7 years old is my oldest memory of anxiety. It was just another car ride like most other Sundays; I was in the back of my grandparents’ red sedan on my way home from a visit.
This heavy weight began crushing my chest as the tears poured down my beat red cheeks. I remember feeling like I couldn’t breathe as if something was crushing me. At 7 years old, I didn’t understand what was happening to me, and I was terrified. I hid the tears for the remainder of the drive completely undetected. The rest of the night, these feelings continued to brew inside of me.
I cried myself to sleep that night.
With each passing Sunday, these feelings became stronger and stronger until I could no longer hide them anymore.

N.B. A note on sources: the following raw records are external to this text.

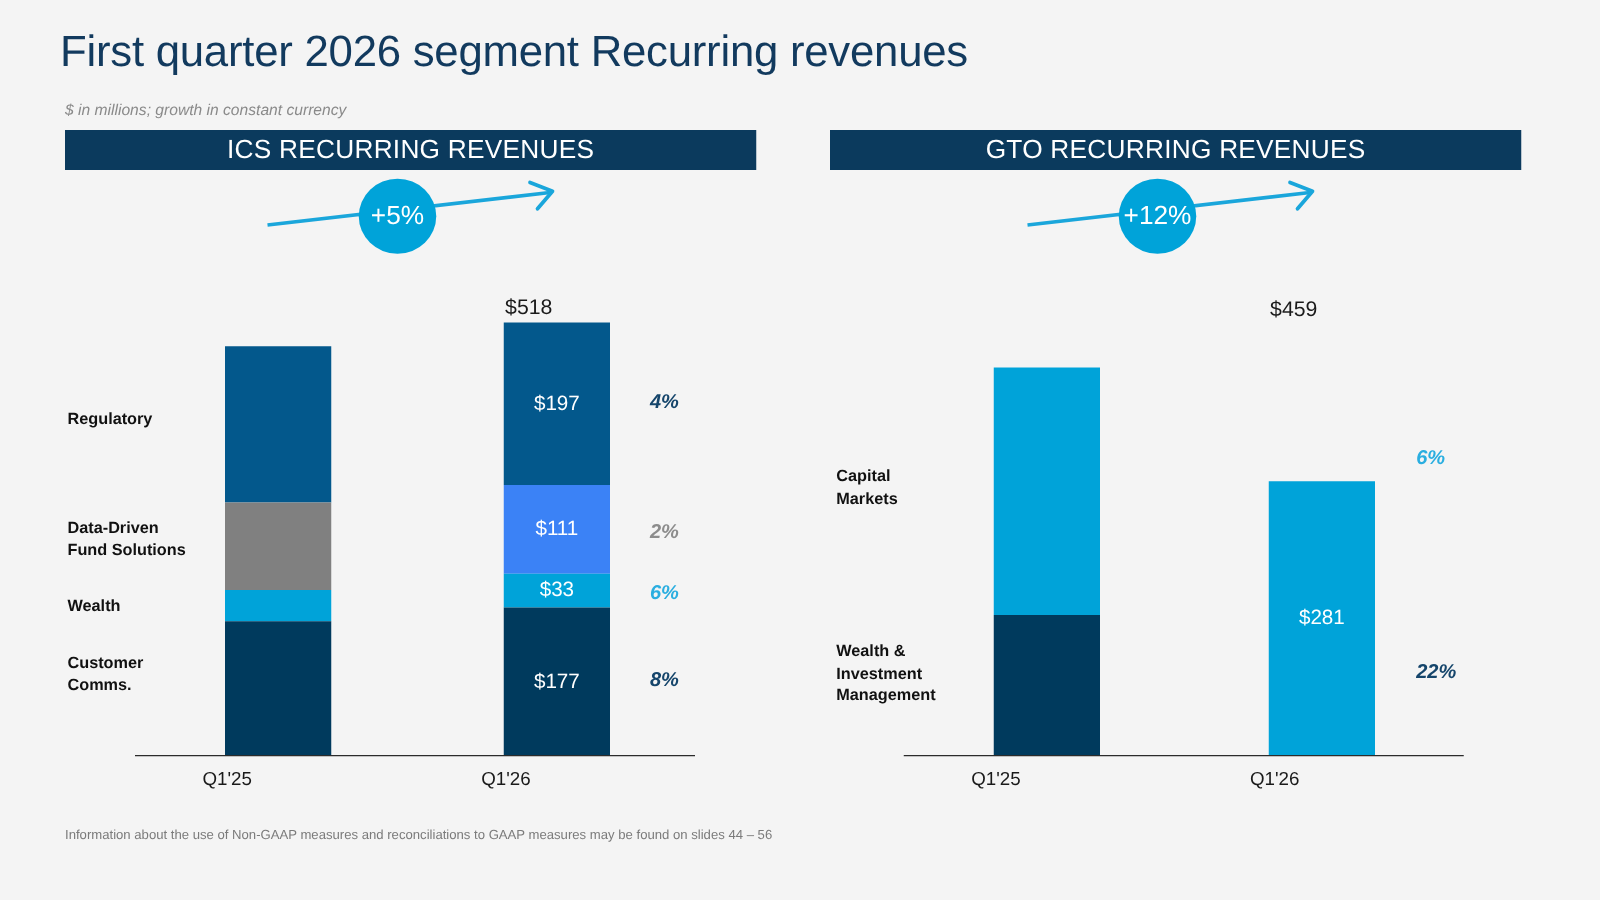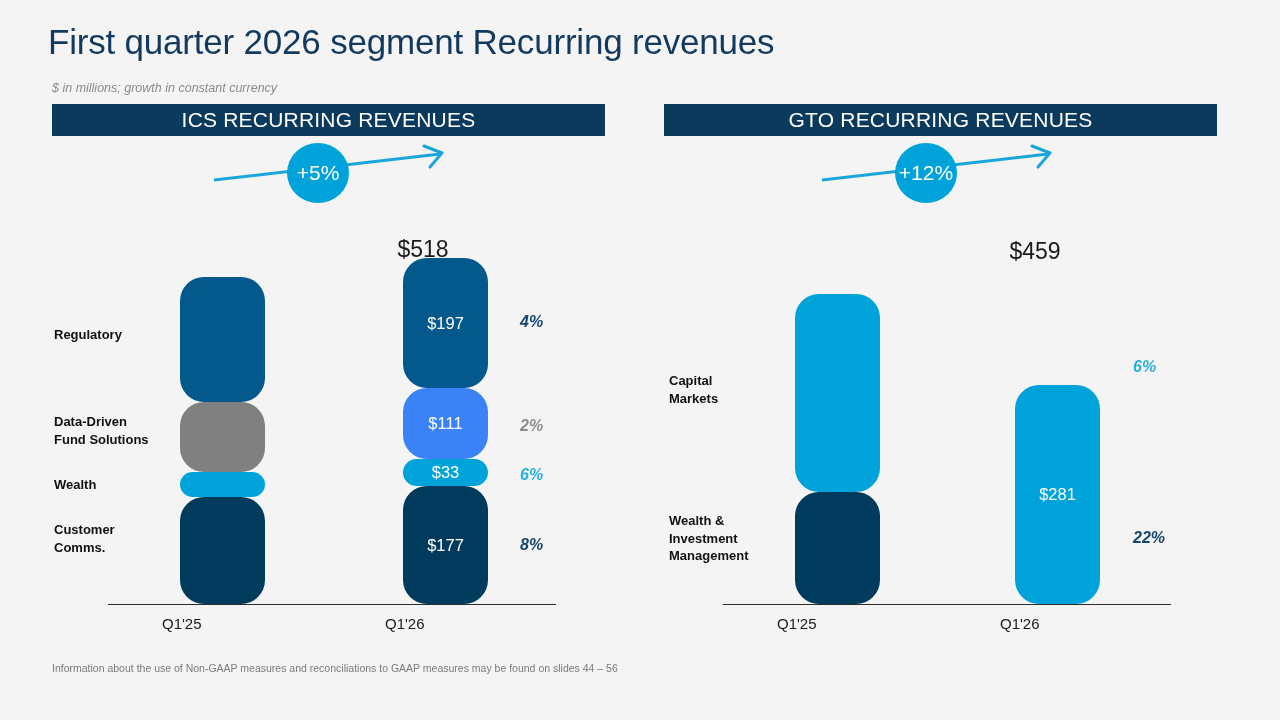--- a/index.html
+++ b/index.html
@@ -119,7 +119,7 @@
     position: absolute;
     width: 120px;
     text-align: center;
-    font-size: 23px;
+    font-size: 17px;
     color: #1a1a1a;
   }
   .cat-label {

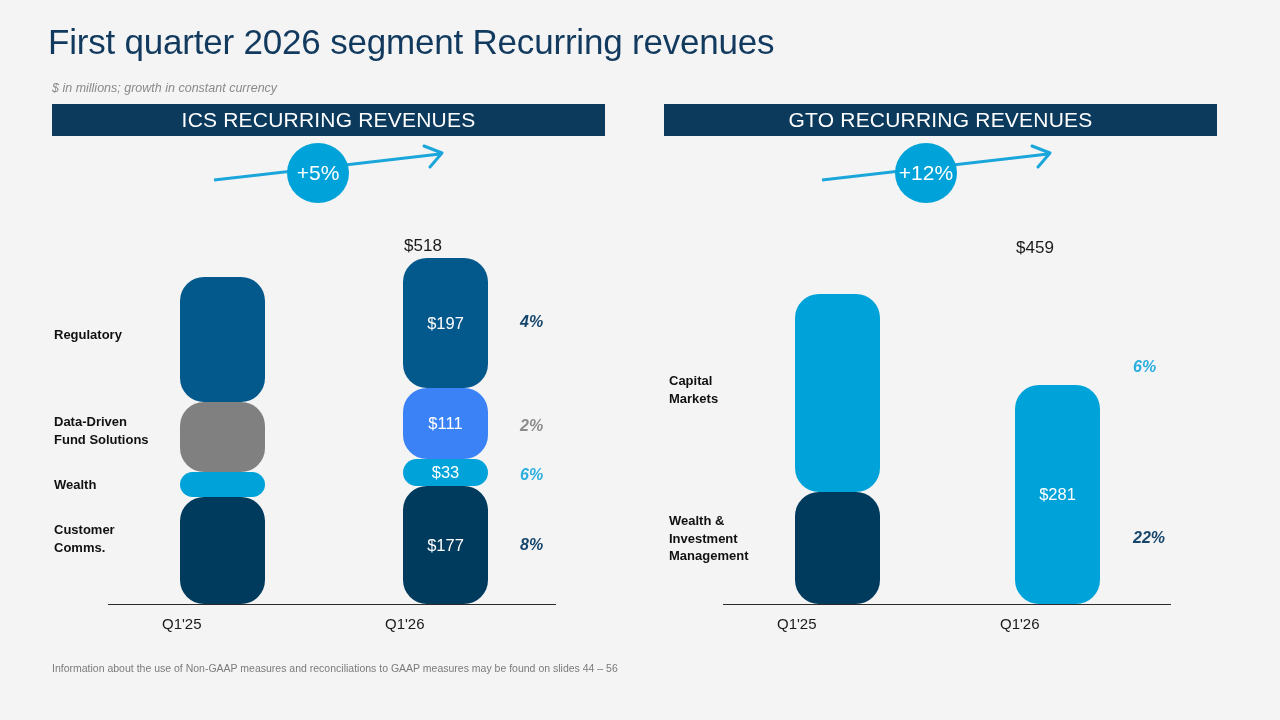--- a/index.html
+++ b/index.html
@@ -111,7 +111,6 @@
     font-size: 16.5px;
     box-sizing: border-box;
     overflow: hidden;
-    border-radius: 24px;
   }
   .seg.nolabel { color: transparent; }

I sat my grandma down, and I poured my heart out. Everything ounce of sadness and fear poured out onto the table of the old farmhouse. Warm tears filled my beating bloodshot eyes. The look of sadness and concern in my grandma’s comforting smile would not be understood for another 12 years. I didn’t know why I was feeling this way, but what I could peice together was that leaving my grandparents made me feel sad and scared. As I expressed these intense feelings of sadness and fear into words, I felt the weight slowly lift from my chest. I was still unaware of what these feelings meant and why they were happening, but I found a form of peace when I put my feelings into words. Little did anyone know at the time these feelings were feelings of separation anxiety and would quickly depict how I was going to survive each day battling anxiety
These intense feelings followed me home every Sunday for years to come. Even to this day, 19 years later, when I find myself driving the same roads, it still brings those farmilir uneasy feelings. As an adult, I have grown to appreciate the support system I have built, which allows me a safe space to put those intense feelings into words.